Buscando a retomada segura, sociedade discute alternativas para o setor cultural

Vereadores e PBH participaram do debate para criação de protocolos sanitários, uso de recursos da Lei Aldir Blanc e investimentos na cultura

quinta-feira, 24 Setembro, 2020 - 16:30
Tela de computador exibindo videoconferencia

Foto: William Delfino/CMBH

“O setor cultural foi o primeiro a fechar e será o último a abrir por causa da pandemia”. A sentença já parece um destino traçado para muitos que trabalham na área. Preocupados com o destino do setor, artistas e produtores culturais buscam por protocolos sanitários seguros que deem, aos que vivem da cultura, condições para voltar às suas atividades, preservando a saúde de artistas, técnicos e público. Com esse objetivo, a Comissão de Educação, Ciência, Tecnologia, Cultura, Desporto, Lazer e Turismo promoveu, nesta quinta-feira (24/9), audiência pública que contou com a participação de diferentes agentes do setor. Além dos vereadores, o debate contou com a presença de integrantes de várias organizações culturais e representantes da Prefeitura, nas áreas de Saúde, Planejamento e Cultura.

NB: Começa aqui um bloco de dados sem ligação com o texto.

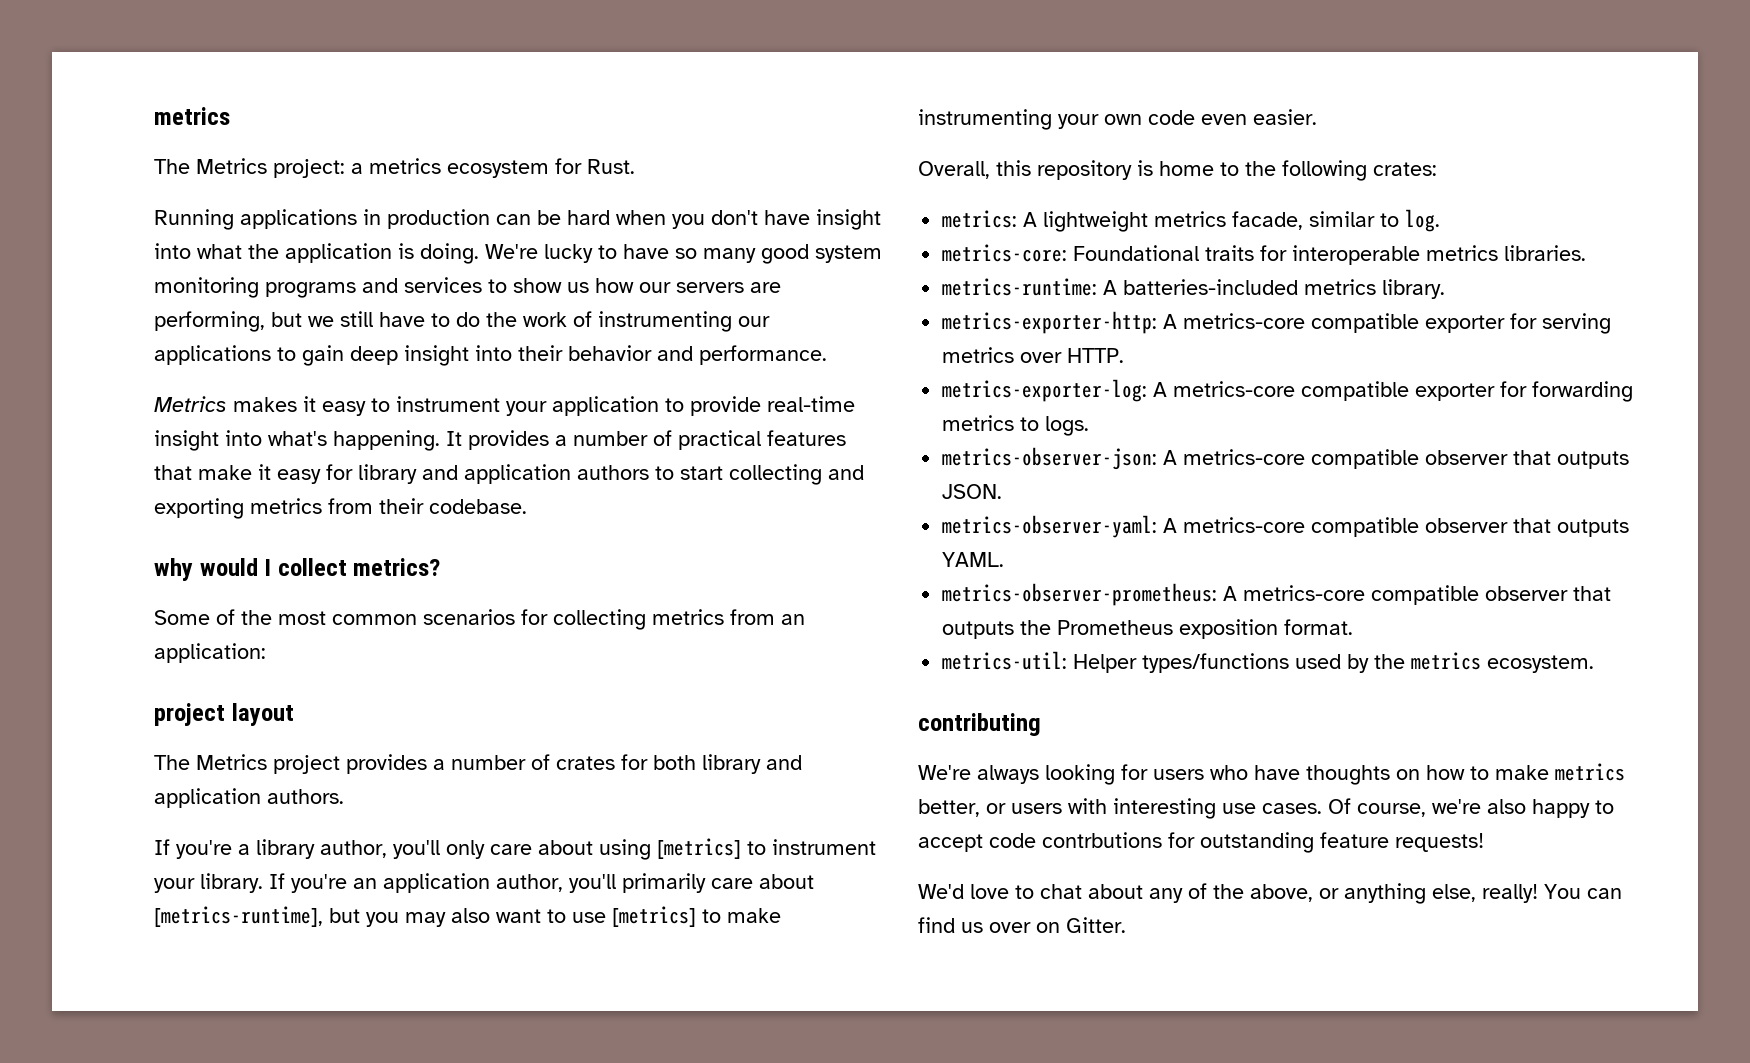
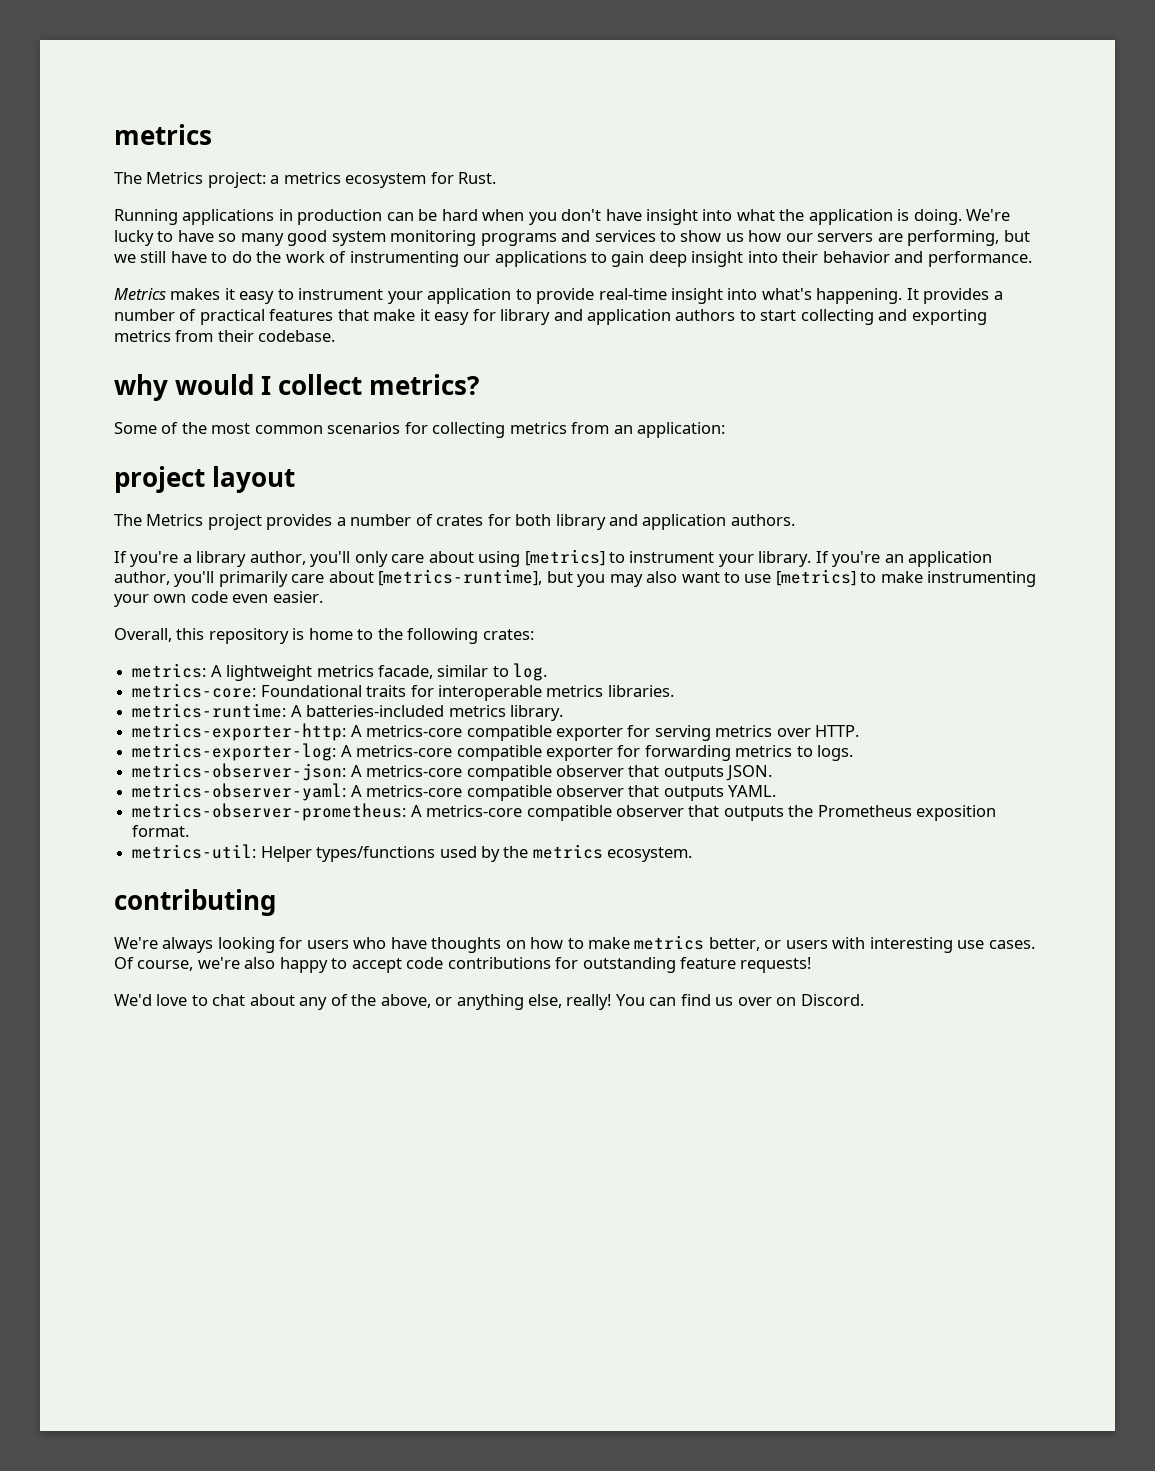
[1042,832,1162,848] contrbutions -> [447,957,551,969] contributions
[1066,917,1126,933] Gitter. -> [800,994,864,1006] Discord.

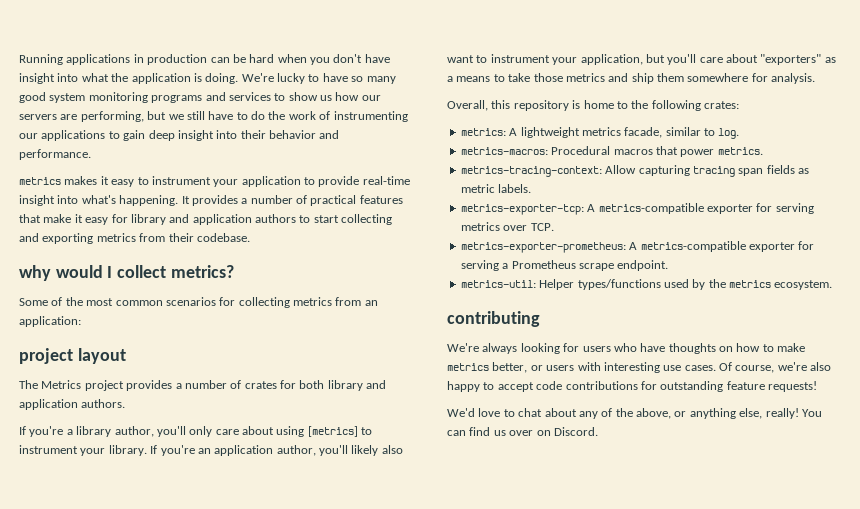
[114,124,212,145] [114,172,497,188] metrics // The Metrics project: a metrics ecosystem for Rust. // -> (19, 59) none
[114,288,166,300] Metrics -> [19,177,61,185] metrics
[218,569,1037,587] [114,591,323,607] primarily care about [metrics-runtime], but you may also want to use [metrics] to make instrumenting your own code even easier. -> [351,445,403,456] [447,54,836,65] [447,73,816,84] likely also want to instrument your application, but you'll care about "exporters" as a means to take those metrics and ship them somewhere for analysis.
[132,683,674,701] [132,703,563,721] [132,723,552,741] metrics-core: Foundational traits for interoperable metrics libraries. // metrics-runtime: A batteries-included metrics library. // metrics-exporter-http: A metrics-core compatible -> [460,146,763,157] [460,165,809,177] [460,184,532,193] [460,203,704,215] metrics-macros: Procedural macros that power metrics. // metrics-tracing-context: Allow capturing tracing span fields as metric labels. // metrics-exporter-tcp: A metrics-compatible
[815,725,860,737] [132,743,854,761] [132,763,773,781] [132,783,777,801] [132,803,997,821] [132,825,190,837] HTTP. // metrics-exporter-log: A metrics-core compatible exporter for forwarding metrics to logs. // metrics-observer-json: A metrics-core compatible observer that outputs JSON. // metrics-observer-yaml: A metrics-core compatible observer that outputs YAML. // metrics-observer-prometheus: A metrics-core compatible observer that outputs the Prometheus exposition format. -> [530,223,554,231] [460,241,815,253] [460,260,669,271] TCP. // metrics-exporter-prometheus: A metrics-compatible exporter for serving a Prometheus scrape endpoint.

“O trabalho é intenso, e todo mundo está aprendendo um pouco neste momento, em que é fundamental entender a diversidade dos espaços culturais e reconhecer que cada um merece um olhar próprio”, afirmou Marcelo Bones, diretor de articulação institucional da Secretaria Municipal de Cultura. De acordo com informações da pasta, foram criados seis grupos de trabalho que estão investindo na definição dos protocolos para cada uma das áreas, que incluem cinema, teatro e museus, entre outros. Conforme o secretário adjunto de Cultura, Gabriel Portela, tudo está sendo feito em conjunto, para que os novos procedimentos respeitem a diversidade e a riqueza da cultura em BH. “Convidamos pessoas que atuam na área criando protocolos que pensem na segurança sem fugir da realidade. Além de formar grupos para estudar estes protocolos, recebemos experiências de outras instituições. Em maio mapeamos como alguns países estão lidando com a questão”, afirmou o gestor, lembrando a importância econômica do setor, principalmente para BH.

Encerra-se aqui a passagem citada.